A detailed information disclosure vulnerability in DNN (formerly DotNetNuke) 9.5 allows registered users to enumerate files in the Admin File Manager.

Understanding CVE-2020-11585

This CVE involves an information disclosure issue in a specific module of DNN, enabling users to access files in the Admin File Manager.

What is CVE-2020-11585?

The vulnerability in DNN 9.5 allows registered users to view any file in the Admin File Manager by sending themselves a message with the file attached.

The Impact of CVE-2020-11585

The vulnerability permits unauthorized access to sensitive files, potentially compromising the confidentiality of data stored in the Admin File Manager.
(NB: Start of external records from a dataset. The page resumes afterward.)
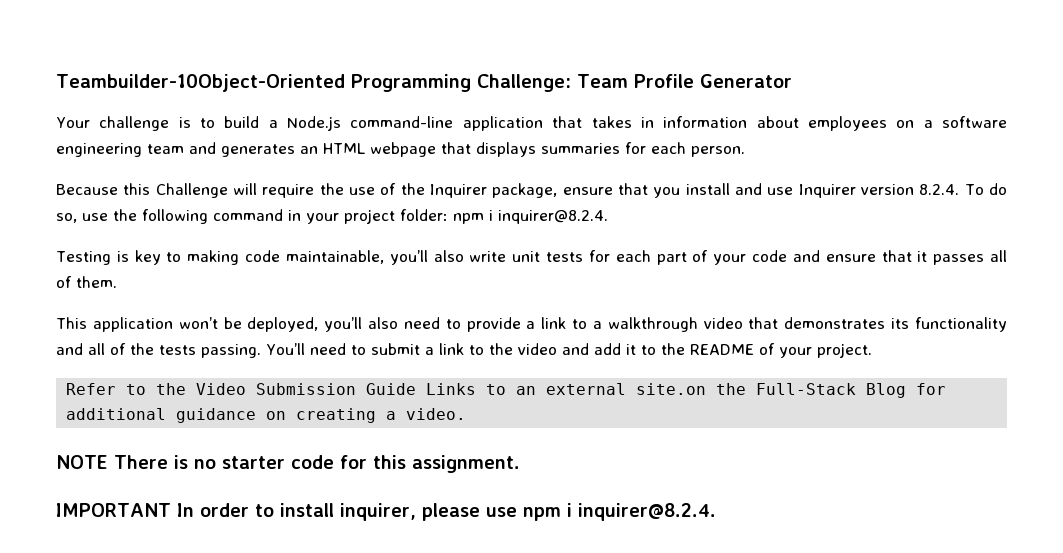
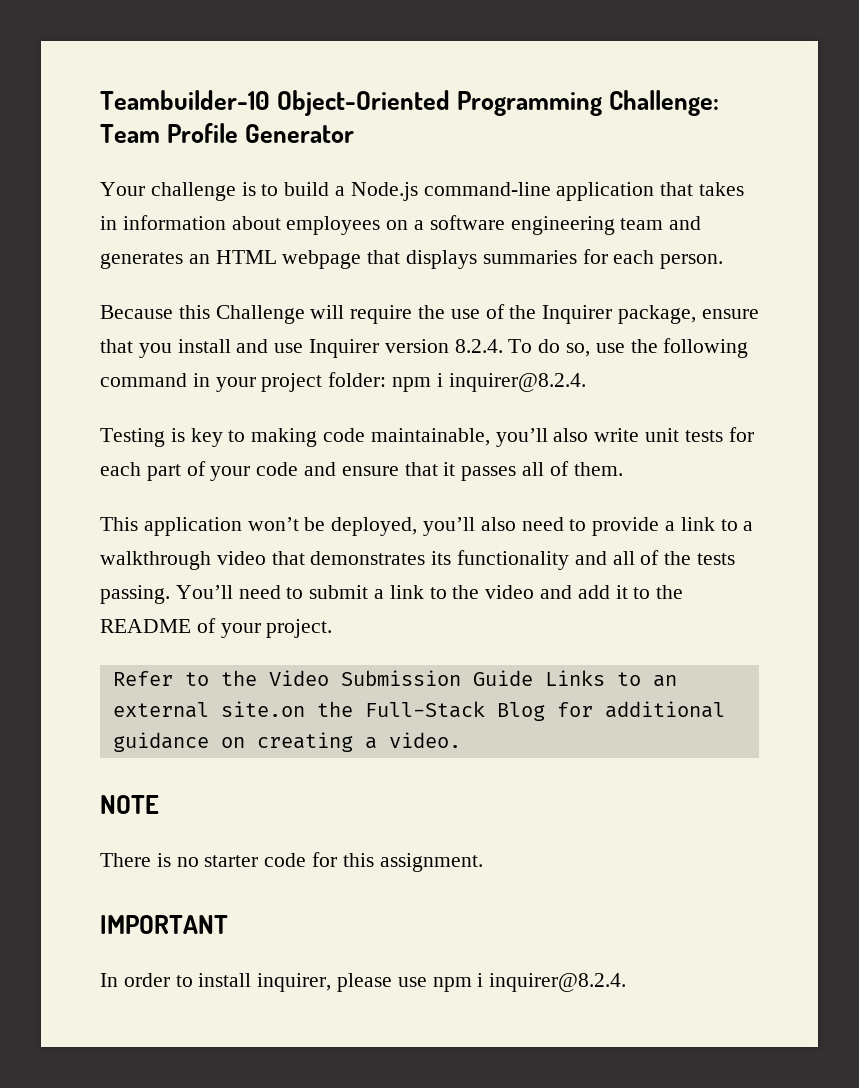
- Teambuilder-10Object-Oriented Programming Challenge: Team Profile Generator
+ Teambuilder-10 Object-Oriented Programming Challenge: Team Profile Generator
- NOTE There is no starter code for this assignment.
+ NOTE
+ There is no starter code for this assignment.
- IMPORTANT In order to install inquirer, please use npm i inquirer@8.2.4.
+ IMPORTANT
+ In order to install inquirer, please use npm i inquirer@8.2.4.

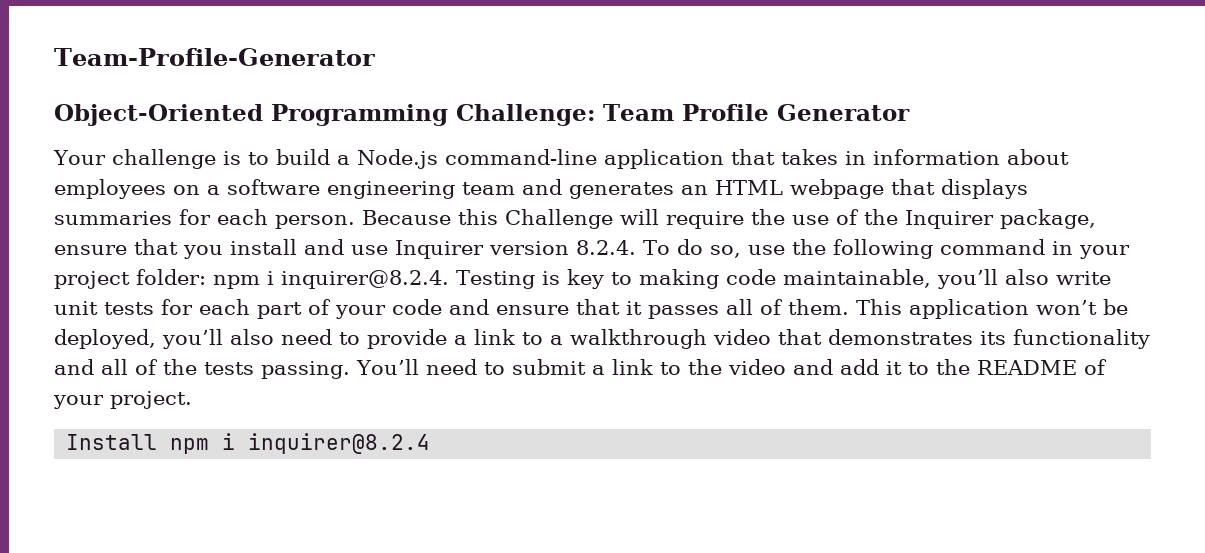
- Teambuilder-10 Object-Oriented Programming Challenge: Team Profile Generator
+ Team-Profile-Generator
+ Object-Oriented Programming Challenge: Team Profile Generator
- Your challenge is to build a Node.js command-line application that takes in information about employees on a software engineering team and generates an HTML webpage that displays summaries for each person.
- Because this Challenge will require the use of the Inquirer package, ensure that you install and use Inquirer version 8.2.4. To do so, use the following command in your project folder: npm i inquirer@8.2.4.
- Testing is key to making code maintainable, you’ll also write unit tests for each part of your code and ensure that it passes all of them.
- This application won’t be deployed, you’ll also need to provide a link to a walkthrough video that demonstrates its functionality and all of the tests passing.
+ Your challenge is to build a Node.js command-line application that takes in information about employees on a software engineering team and generates an HTML webpage that displays summaries for each person. Because this Challenge will require the use of the Inquirer package, ensure that you install and use Inquirer version 8.2.4. To do so, use the following command in your project folder: npm i inquirer@8.2.4. Testing is key to making code maintainable, you’ll also write unit tests for each part of your code and ensure that it passes all of them. This application won’t be deployed, you’ll also need to provide a link to a walkthrough video that demonstrates its functionality and all of the tests passing.
- Refer to the Video Submission Guide Links to an external site.on the Full-Stack Blog for additional guidance on creating a video.
- NOTE
- There is no starter code for this assignment.
- IMPORTANT
- In order to install inquirer, please use npm i inquirer@8.2.4.
+ Install npm i inquirer@8.2.4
Technical Details of CVE-2020-11585

This section provides technical insights into the vulnerability.

Vulnerability Description

The issue lies within the Activity-Feed/Messaging/Userid/Message Center module of DNN 9.5, allowing users to enumerate files by manipulating the fileIds parameter.

Affected Systems and Versions

Product: DNN (formerly DotNetNuke) 9.5
Vendor: Not specified
Versions: All versions are affected.

Exploitation Mechanism

Registered users exploit the vulnerability by attaching a file to a message and using an arbitrary small integer value in the fileIds parameter.

Mitigation and Prevention

Protecting systems from CVE-2020-11585 requires immediate actions and long-term security measures.

Immediate Steps to Take

Disable the affected module or restrict file access permissions for registered users.
Monitor file access and user activities within the Admin File Manager.

Long-Term Security Practices

Regularly update DNN to the latest secure version.
Conduct security audits to identify and address similar vulnerabilities.

Patching and Updates

Apply patches or security updates provided by DNN to fix the information disclosure issue.